I found cutbait on a treble hook will get the job done.


----------



## alwayslookin (Feb 8, 2021)

Son said:


> Have caught some large one's. Mud fish is what we always called then down in Florida. Some years ago, a friend ask me to catch fish for a Friday supper he had scheduled for some high class friends. Preparing to cook what I had caught and cleaned, he said. That's not enough fish. That's when I told him there was about a nine pound mudfish left on the bank down by the river. We retrieved the mudfish, filleted it, then fried it along with the rest. Cooked up a beautiful golden color. As the friends were enjoying the meal. One lady ask the friend. What kind of fish is this, talking about the mudfish fillets. He said, ask Son, he caught the fish. I replied. Cypress Bass. Then the lady said, it was some of the best fish she had ever eaten.

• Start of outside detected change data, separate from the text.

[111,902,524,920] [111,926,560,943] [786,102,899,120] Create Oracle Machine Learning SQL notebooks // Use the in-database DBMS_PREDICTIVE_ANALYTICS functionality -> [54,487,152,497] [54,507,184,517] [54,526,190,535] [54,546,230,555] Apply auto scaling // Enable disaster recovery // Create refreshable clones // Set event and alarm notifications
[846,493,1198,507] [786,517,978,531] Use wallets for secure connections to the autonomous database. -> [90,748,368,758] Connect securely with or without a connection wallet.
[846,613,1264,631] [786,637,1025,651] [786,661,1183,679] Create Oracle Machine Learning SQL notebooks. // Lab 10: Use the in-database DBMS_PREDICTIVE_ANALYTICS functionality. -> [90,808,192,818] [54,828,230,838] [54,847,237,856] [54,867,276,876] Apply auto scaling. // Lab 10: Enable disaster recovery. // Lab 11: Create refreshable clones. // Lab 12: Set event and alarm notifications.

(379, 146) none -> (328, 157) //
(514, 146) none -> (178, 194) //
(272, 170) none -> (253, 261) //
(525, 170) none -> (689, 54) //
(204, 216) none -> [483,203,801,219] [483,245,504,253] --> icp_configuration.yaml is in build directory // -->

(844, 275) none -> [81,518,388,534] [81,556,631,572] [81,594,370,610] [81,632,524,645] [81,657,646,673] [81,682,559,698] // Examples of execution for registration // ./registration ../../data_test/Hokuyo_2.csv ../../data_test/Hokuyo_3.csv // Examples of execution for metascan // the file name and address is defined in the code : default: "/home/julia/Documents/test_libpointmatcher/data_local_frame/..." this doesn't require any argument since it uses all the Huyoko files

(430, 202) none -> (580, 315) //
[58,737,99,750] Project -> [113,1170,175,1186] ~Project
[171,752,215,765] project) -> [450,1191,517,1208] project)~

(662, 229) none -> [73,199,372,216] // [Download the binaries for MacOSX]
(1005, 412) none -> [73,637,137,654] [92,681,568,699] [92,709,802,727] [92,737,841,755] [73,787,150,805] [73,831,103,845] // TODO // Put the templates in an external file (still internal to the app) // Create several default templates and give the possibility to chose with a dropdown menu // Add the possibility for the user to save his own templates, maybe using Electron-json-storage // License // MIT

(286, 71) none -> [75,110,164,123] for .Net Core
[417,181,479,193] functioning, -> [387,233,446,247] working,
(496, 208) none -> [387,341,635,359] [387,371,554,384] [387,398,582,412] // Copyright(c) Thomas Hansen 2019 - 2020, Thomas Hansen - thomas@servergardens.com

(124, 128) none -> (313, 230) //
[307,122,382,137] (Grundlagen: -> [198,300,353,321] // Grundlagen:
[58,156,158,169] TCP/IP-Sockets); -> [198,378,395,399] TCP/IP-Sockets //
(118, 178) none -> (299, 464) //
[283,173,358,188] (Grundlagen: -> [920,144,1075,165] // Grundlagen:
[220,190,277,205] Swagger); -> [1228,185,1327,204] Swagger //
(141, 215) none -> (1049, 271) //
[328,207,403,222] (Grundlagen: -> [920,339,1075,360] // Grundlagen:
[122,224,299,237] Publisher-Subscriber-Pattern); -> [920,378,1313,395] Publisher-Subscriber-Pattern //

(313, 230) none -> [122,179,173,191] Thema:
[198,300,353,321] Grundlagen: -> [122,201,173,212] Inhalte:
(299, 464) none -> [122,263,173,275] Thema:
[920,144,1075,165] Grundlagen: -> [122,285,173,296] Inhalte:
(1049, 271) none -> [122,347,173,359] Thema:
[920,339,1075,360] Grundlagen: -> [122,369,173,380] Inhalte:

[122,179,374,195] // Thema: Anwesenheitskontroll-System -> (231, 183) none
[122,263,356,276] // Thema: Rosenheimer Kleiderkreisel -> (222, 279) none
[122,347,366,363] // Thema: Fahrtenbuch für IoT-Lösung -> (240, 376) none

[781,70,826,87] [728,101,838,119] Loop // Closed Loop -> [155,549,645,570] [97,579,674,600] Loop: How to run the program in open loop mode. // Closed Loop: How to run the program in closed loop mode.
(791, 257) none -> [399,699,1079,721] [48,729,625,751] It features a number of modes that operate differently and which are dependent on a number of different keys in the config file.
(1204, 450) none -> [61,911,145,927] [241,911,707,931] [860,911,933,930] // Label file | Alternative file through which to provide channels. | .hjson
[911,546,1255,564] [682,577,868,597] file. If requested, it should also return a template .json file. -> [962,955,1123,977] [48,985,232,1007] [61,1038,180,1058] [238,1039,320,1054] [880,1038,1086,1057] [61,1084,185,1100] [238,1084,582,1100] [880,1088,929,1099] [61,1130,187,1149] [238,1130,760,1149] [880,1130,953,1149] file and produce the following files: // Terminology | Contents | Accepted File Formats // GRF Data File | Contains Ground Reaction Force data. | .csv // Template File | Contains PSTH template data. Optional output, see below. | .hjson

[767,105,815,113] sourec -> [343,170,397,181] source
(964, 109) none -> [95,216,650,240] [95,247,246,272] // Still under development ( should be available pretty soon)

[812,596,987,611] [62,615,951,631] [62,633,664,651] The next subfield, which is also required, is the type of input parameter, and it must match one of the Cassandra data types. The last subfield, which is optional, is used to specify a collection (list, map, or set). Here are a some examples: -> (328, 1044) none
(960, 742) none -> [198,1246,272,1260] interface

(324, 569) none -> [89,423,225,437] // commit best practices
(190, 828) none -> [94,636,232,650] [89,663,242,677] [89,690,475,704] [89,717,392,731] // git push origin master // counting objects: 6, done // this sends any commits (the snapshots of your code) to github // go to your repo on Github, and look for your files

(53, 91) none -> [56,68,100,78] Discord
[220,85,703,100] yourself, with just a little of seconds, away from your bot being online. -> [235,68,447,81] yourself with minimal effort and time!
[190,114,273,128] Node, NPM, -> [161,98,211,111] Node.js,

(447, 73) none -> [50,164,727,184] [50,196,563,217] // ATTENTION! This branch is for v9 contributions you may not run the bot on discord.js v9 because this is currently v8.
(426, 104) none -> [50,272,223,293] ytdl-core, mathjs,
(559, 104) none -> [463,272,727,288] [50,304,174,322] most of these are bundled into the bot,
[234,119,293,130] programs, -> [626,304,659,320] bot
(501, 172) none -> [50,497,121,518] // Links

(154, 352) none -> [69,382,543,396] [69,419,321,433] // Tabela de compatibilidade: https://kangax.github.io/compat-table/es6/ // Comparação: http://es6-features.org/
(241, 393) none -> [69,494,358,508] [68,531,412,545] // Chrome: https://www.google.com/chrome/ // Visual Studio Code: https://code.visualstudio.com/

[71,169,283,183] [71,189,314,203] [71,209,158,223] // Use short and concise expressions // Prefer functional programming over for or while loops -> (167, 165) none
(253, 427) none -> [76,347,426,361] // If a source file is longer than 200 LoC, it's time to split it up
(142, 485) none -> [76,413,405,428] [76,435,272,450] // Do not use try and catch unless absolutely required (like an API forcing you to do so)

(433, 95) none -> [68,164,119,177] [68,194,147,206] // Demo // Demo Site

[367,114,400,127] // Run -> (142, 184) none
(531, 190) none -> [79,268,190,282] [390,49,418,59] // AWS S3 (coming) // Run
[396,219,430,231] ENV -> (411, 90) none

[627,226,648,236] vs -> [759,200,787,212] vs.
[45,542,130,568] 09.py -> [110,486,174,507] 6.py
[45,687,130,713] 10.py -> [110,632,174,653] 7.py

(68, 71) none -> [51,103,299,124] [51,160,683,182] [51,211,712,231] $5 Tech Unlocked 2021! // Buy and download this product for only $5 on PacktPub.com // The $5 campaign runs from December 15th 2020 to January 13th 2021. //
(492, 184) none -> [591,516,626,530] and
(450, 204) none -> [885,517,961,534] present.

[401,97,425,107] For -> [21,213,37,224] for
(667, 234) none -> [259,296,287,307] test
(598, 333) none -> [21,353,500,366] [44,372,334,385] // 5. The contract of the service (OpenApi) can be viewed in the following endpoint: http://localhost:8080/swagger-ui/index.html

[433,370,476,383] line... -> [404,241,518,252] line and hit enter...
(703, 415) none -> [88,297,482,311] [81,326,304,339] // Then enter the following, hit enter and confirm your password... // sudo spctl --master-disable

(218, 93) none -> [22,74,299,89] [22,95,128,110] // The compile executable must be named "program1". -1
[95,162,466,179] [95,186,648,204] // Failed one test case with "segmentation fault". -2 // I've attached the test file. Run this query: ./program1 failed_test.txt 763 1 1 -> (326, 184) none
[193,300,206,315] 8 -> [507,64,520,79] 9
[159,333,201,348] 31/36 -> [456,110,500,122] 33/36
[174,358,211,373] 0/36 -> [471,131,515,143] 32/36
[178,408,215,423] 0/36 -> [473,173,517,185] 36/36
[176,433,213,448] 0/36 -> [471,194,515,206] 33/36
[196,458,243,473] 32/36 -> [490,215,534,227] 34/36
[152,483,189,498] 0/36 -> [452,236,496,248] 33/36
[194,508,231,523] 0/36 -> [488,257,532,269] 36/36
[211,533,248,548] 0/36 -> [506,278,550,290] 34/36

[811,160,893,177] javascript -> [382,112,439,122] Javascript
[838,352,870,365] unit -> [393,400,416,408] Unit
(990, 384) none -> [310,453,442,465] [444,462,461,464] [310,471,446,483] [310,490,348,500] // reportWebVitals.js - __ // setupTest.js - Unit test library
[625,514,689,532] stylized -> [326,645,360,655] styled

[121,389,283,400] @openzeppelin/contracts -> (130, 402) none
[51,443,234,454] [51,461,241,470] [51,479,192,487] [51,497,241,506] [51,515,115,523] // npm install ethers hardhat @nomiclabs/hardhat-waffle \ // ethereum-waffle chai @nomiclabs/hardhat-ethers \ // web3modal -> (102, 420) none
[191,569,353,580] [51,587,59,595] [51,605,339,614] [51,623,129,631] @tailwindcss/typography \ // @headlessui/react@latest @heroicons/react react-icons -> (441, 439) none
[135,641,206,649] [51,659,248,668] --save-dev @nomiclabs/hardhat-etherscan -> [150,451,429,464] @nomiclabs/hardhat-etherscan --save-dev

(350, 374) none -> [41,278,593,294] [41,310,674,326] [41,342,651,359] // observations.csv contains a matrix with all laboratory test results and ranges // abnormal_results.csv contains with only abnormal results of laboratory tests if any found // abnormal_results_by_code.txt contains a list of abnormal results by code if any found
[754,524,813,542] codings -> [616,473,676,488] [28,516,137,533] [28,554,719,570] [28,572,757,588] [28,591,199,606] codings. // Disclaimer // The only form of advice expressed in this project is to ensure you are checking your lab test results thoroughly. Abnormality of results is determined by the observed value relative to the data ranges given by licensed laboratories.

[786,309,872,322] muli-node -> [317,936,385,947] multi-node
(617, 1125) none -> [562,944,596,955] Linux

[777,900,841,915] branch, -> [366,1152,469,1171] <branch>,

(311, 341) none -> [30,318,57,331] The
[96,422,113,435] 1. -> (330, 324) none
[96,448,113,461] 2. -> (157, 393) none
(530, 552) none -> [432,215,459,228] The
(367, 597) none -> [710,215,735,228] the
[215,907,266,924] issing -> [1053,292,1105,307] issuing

So, remember, it's Cypress Bass.


Lol, that's crazy.
Always called em mudfish or bowfin. Still catch em from time to time. Have caught em on minnows, shiners, cut bait, and even plastics. Fun to catch!


----------



## Uptonongood (Mar 2, 2021)

little rascal said:


> Choupique/ Shoepick


Ah, south Louisiana...!


----------



## fi8shmasty (Mar 3, 2021)

They call them dog fish in wisconsin


----------



## blood on the ground (Mar 3, 2021)

Is it a invasive species?


----------



## NCHillbilly (Mar 3, 2021)

blood on the ground said:


> Is it a invasive species?


Nope, they're native. And ancient.


----------



## blood on the ground (Mar 3, 2021)

NCHillbilly said:


> Nope, they're native. And ancient.


Dang, never heard of it.


----------



## Son (Mar 4, 2021)

Cypress bass some like to eat em


----------



## BOWFINWHITT (Mar 23, 2021)

Bowfin...we shoot 2 or 3 Everytime we go bowfishing.


----------



## 27metalman (May 8, 2021)

Just posted a pic of an 8 lb one I caught last week in the Bragging Board thread.


----------



## BBowman (Sep 5, 2021)

We would filet them, cut the filets into strips, then wash the strips with water and pat them dry. Then we’d batter and fry the strips. Great eat’n fish. You can’t freeze the meat. Everytime we froze then thawed and cooked, the meat would become cottony and swell as you chewed it.


----------